あたしにとって衝撃的だったのは、GMOリサーチの2Q。
「減収減益じゃん!」
2Q累計で言えば、かろうじて増収ながら、2Qの四半期だけを見れば、前年同期比2.5%の減収。営業利益に至っては8割を超す減益。
会社発表の説明資料を見ると、売上高が減ったのは減価率の高い受託案件を絞ったから、営業利益が大きく減ったのはサービス強化のため販管費が先行したから、だそう。採算のよくない取引の受注をやめたから売上高が減り、投資先行したから営業利益が減ったってことなんだろうけど、この施策がうまく行くかは次の決算を見なきゃわからない。

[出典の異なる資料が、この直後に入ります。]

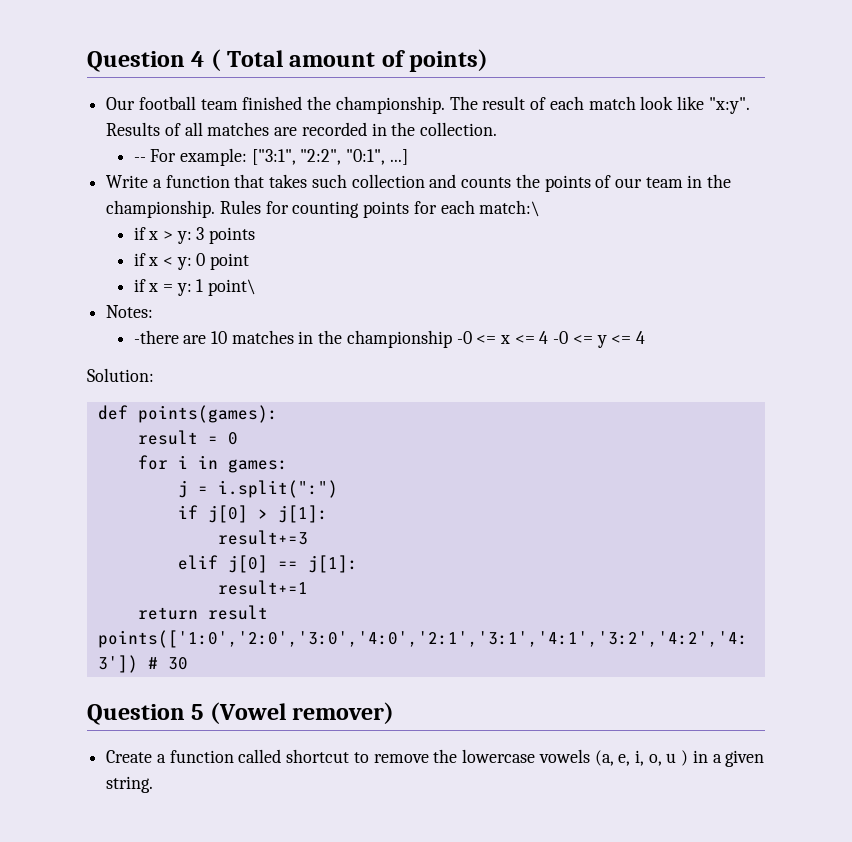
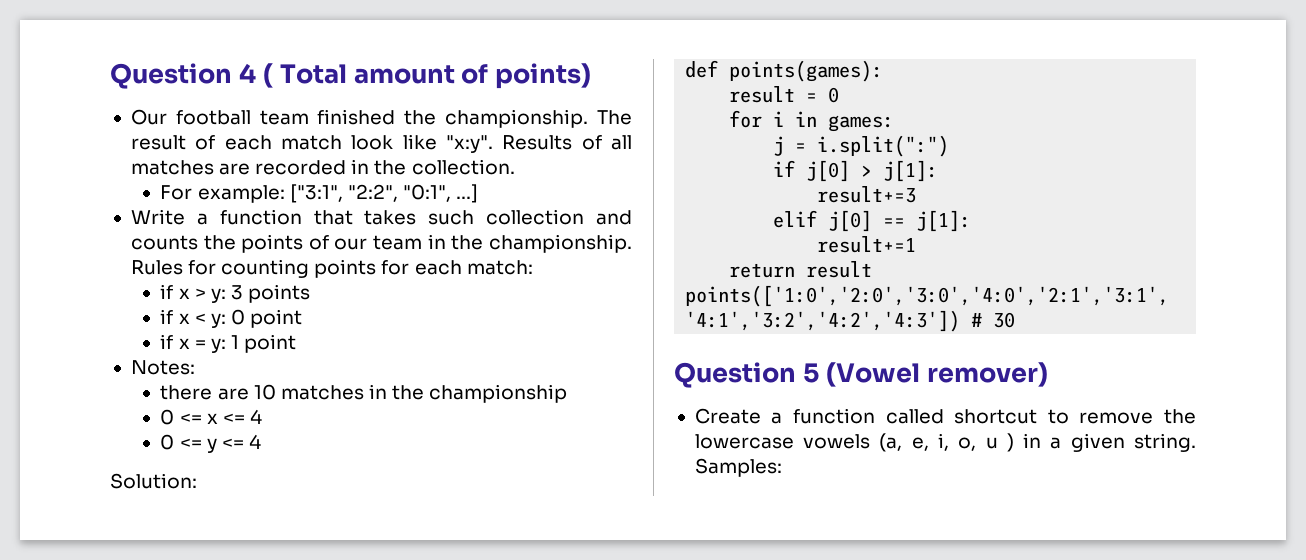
[133,157,146,162] -- -> (515, 167) none
[479,200,541,217] match:\ -> [466,260,533,275] match:
[208,279,257,296] point\ -> [244,334,297,353] point
[133,330,179,344] -there -> [160,385,213,400] there
[456,331,472,344] -0 -> [160,409,175,425] // 0
[553,331,569,344] -0 -> [160,434,175,450] // 0
(154, 784) none -> [694,458,782,477] Samples:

会社は通期見通しを変えてない。根拠あってのことなのか、ただの希望的観測なのか。この会社のIRに対する姿勢が問われている。
四半期ごとの売上高と営業利益の推移を見ると。
2022年6月期は前年同期比で増収率拡大、増益率拡大だった。
2022年9月期は増収率が鈍化し、増益率は拡大した。
2022年12月期は増収率、増益率ともに鈍化した。
2023年3月期は増収率がさらに鈍化、営業利益は減益になった。
そして2023年6月期が減収減益。
こう振り返ってみると、数字がどんどん悪化している。
株価が伸び悩んでいたのは、こういう背景があったからなのか。
振り返れば、この株、買った動機が勢いだった。
四季報の絶賛記事に乗せられて、数日後にある次の決算発表を待ってからにしてはどうかという顧問のアドバイスを無視して購入。ところが、決算発表で株価が暴落。

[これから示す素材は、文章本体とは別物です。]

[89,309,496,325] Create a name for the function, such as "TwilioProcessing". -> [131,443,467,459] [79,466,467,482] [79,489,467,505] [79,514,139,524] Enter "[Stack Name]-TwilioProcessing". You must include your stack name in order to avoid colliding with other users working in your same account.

熱に浮かれて株を買うとどうなるかという見本みたいなものだった。となると。。。
はたして、発表の翌日、株価は大幅に下がった。
長期視点で株式は考えよと言われるが、あたしの部活にはもう時間がない。
KOAといい、ここといい、目先の視点しか持てない今のあたしにとっては厄災みたいなもの。
8月4日現在、あたしのポートフォリオ
・2588 プレミアムウォーターホールディングス 100株 2022年5月2日購入 買値2,370円、現在2,726円、評価額272,600円、含み益35,600円、含み益率15.0%
・3661 エムアップホールディングス 200株 2023年6月2日購入 買値1,055円、現在1,095円、評価額219,000円、含み益8,000円、含み益率3.8%
・3695 GMOリサーチ 200株 2022年8月3日等購入 買値3,695円、現在2,959円、評価額591,000円、含み益▲147,200円、含み益率▲19.9%
・4380 Mマート 1,000株 2022年4月18日等購入 買値853円、現在1,402円、評価額1,402,000円、含み益549,000円、含み益率64.4%
・4498 サイバートラスト 200株 2023年4月26日購入 買値1,665円、現在2,494円、評価額498,800円、含み益165,800円、含み益率49.8%
・6777 santecHD 100株 2022年5月2日購入 買値1,220円、現在3,065円、評価額306,500円、含み益184,500円、含み益率151.2%
・6999 KOA 200株 2023年6月27日購入 買値1,760円、現在1,756円、評価額351,200円、含み益▲800円、含み益率▲0.2%
・9432 NTT 300株 2023年6月30日購入 買値172.7円、現在158.5円、評価額51,810円、含み益▲4,260円、含み益率▲8.2%
・現金 3,605円
・評価額計 3,693,055円、含み益693,055円、 含み益率23.1%
含み益がまたまた減った。でも、株式投資では上がる下がるは常態のこと。こういうことは普通にある。決算発表を受けて下がったKOAはいくらか戻した。逆に上がってくれる銘柄もあるだろう。今はジタバタしない。
目先の株価に慌てないこと。
文化祭で伝えることのひとつにしてもいいかな。